Please return only the lines from the one holding "top:13px; font-size:28px; font-weight:bold;" through the one holding "top:11px; width:78px; height:40px;", exactly as they appear in the records below, both ends included.

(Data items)

○ ○ ○ ○ ○ ○ ○

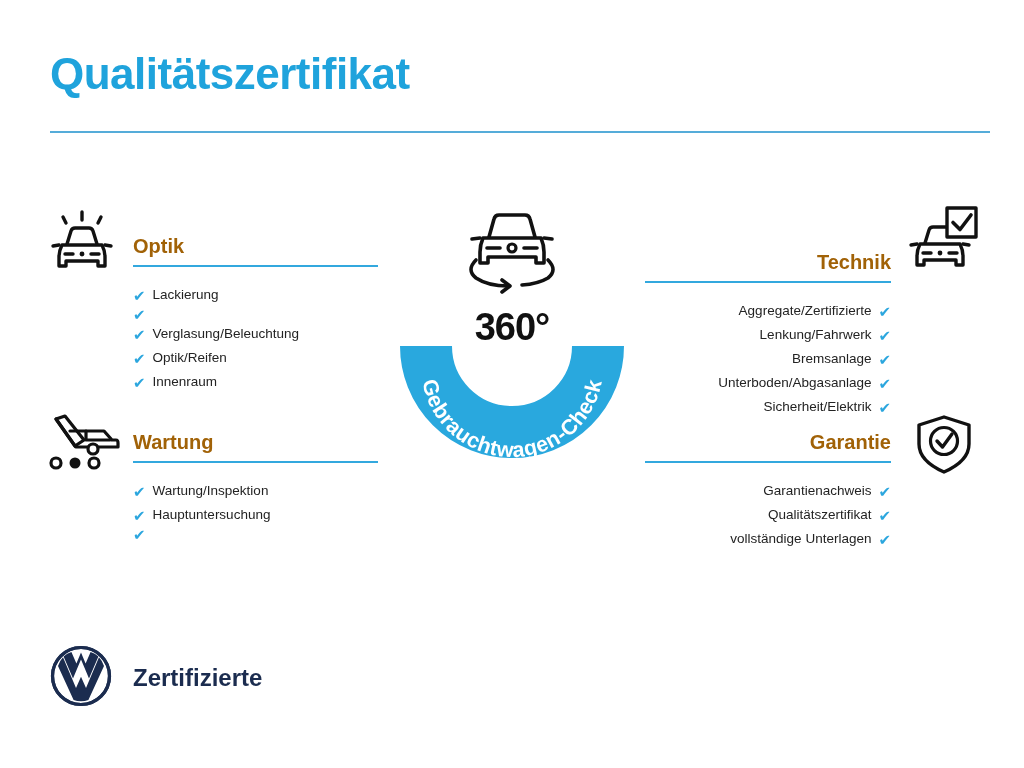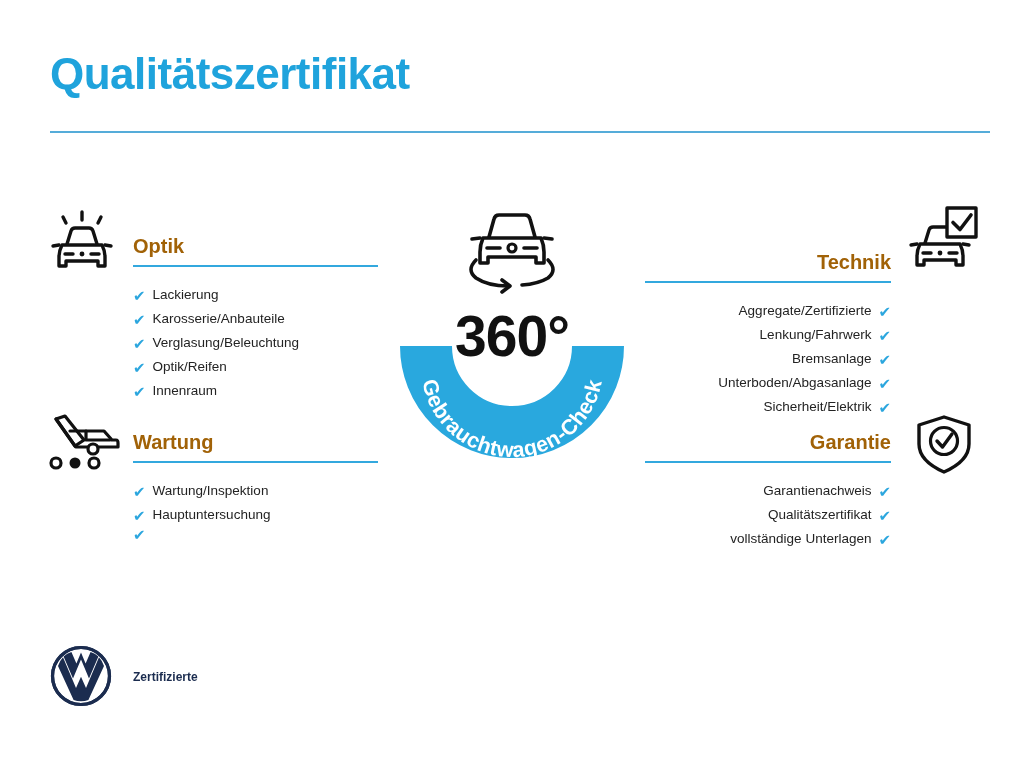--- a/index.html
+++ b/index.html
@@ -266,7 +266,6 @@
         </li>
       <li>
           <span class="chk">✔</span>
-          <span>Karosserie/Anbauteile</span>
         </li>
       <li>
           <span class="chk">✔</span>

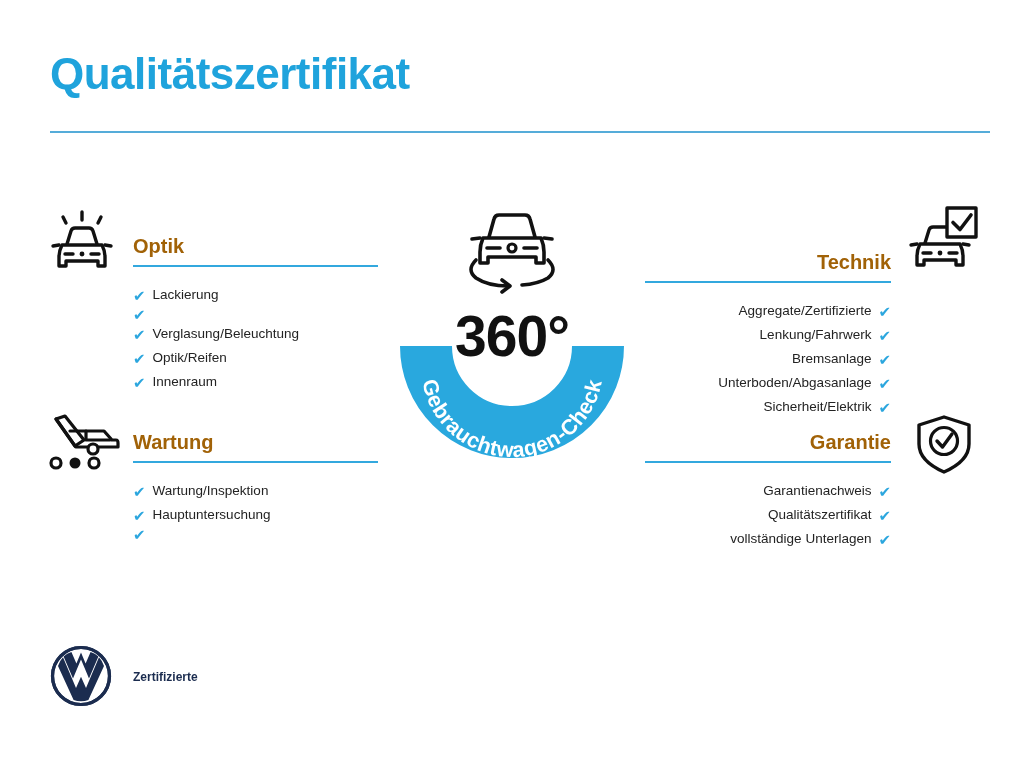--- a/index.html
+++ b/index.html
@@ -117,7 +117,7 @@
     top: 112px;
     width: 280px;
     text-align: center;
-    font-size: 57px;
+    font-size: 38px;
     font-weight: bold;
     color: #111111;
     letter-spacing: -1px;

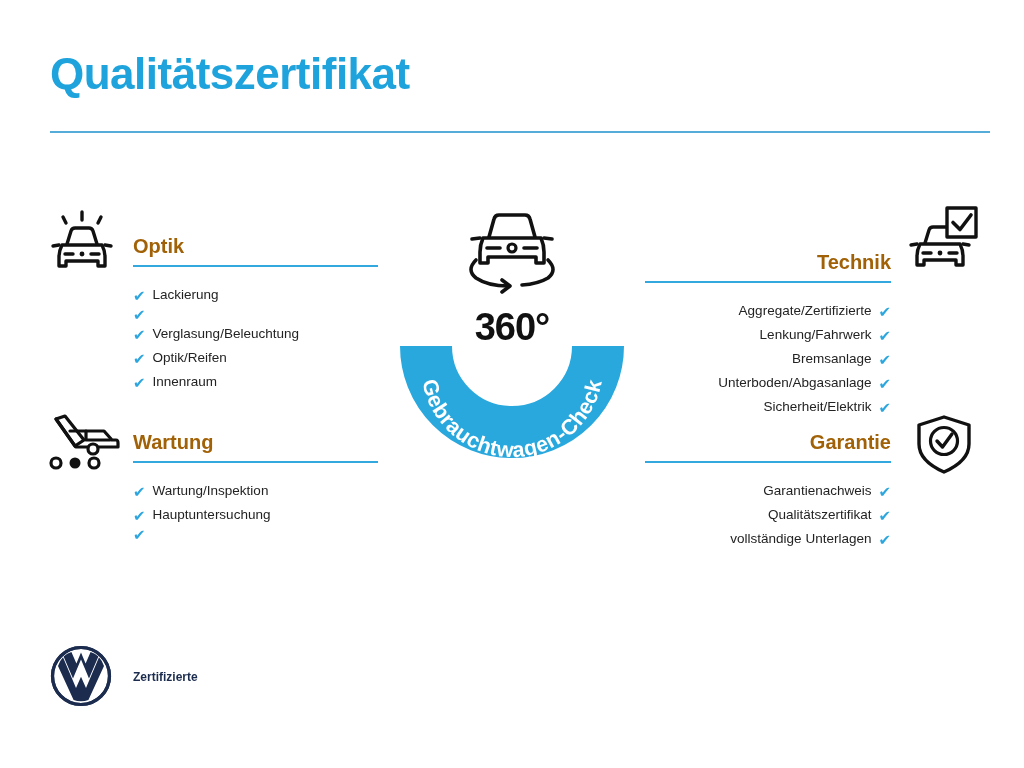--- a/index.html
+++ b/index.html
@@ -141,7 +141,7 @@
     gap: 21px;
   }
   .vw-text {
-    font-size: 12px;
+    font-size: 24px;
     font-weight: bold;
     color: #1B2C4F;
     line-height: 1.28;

○ ○ ○ ○ ○ ○ ○

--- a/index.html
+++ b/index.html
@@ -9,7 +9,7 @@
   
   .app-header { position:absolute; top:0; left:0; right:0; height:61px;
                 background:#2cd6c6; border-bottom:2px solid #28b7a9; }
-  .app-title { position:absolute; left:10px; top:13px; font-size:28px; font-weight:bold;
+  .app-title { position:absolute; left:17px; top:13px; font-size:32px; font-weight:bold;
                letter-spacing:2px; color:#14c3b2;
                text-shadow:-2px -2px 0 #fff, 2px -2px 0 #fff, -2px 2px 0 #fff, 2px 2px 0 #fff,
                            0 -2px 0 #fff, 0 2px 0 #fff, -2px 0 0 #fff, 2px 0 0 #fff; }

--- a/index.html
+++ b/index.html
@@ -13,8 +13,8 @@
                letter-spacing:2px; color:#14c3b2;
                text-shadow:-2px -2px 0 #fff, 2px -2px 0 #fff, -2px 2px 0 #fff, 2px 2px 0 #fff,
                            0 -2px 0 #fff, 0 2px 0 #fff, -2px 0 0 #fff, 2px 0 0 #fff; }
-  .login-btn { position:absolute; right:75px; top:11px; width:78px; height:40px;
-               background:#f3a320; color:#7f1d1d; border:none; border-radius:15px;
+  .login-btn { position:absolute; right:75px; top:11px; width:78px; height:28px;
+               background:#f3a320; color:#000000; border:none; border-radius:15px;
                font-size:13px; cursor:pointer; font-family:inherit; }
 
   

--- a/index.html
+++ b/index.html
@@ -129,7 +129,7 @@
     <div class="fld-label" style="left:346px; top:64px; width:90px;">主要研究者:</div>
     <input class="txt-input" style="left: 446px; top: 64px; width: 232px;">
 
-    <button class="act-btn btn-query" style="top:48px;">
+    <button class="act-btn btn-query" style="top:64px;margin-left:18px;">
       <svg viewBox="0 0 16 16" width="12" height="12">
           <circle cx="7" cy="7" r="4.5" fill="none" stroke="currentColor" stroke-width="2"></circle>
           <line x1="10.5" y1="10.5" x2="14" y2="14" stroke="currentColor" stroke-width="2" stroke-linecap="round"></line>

○ ○ ○ ○ ○ ○ ○

*SOLUTION FOR THIS PROBLEM:*
-  .app-title { position:absolute; left:10px; top:13px; font-size:28px; font-weight:bold;
+  .app-title { position:absolute; left:17px; top:13px; font-size:32px; font-weight:bold;
                letter-spacing:2px; color:#14c3b2;
                text-shadow:-2px -2px 0 #fff, 2px -2px 0 #fff, -2px 2px 0 #fff, 2px 2px 0 #fff,
                            0 -2px 0 #fff, 0 2px 0 #fff, -2px 0 0 #fff, 2px 0 0 #fff; }

--- a/index.html
+++ b/index.html
@@ -13,8 +13,8 @@
                letter-spacing:2px; color:#14c3b2;
                text-shadow:-2px -2px 0 #fff, 2px -2px 0 #fff, -2px 2px 0 #fff, 2px 2px 0 #fff,
                            0 -2px 0 #fff, 0 2px 0 #fff, -2px 0 0 #fff, 2px 0 0 #fff; }
-  .login-btn { position:absolute; right:75px; top:11px; width:78px; height:40px;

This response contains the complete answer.